◆ **Provided entries**:
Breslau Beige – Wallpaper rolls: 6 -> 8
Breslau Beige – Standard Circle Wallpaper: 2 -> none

--

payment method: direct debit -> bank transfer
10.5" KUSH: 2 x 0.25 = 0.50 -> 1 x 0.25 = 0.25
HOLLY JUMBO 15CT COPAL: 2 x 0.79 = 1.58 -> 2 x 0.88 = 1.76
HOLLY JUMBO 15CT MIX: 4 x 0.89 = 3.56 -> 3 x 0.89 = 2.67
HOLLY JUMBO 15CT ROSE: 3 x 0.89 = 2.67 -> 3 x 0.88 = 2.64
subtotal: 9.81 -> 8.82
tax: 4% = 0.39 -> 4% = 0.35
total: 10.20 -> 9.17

◆ **Your assignment**: Reproduce exactly, and with no other material, the lines between those holding "HOLLY JUMBO 15CT ROSE: 3" and "total: 10.20 -> 9.17", inclusive.

◆ **Task output**:
HOLLY JUMBO 15CT ROSE: 3 x 0.89 = 2.67 -> 3 x 0.88 = 2.64
subtotal: 9.81 -> 8.82
tax: 4% = 0.39 -> 4% = 0.35
total: 10.20 -> 9.17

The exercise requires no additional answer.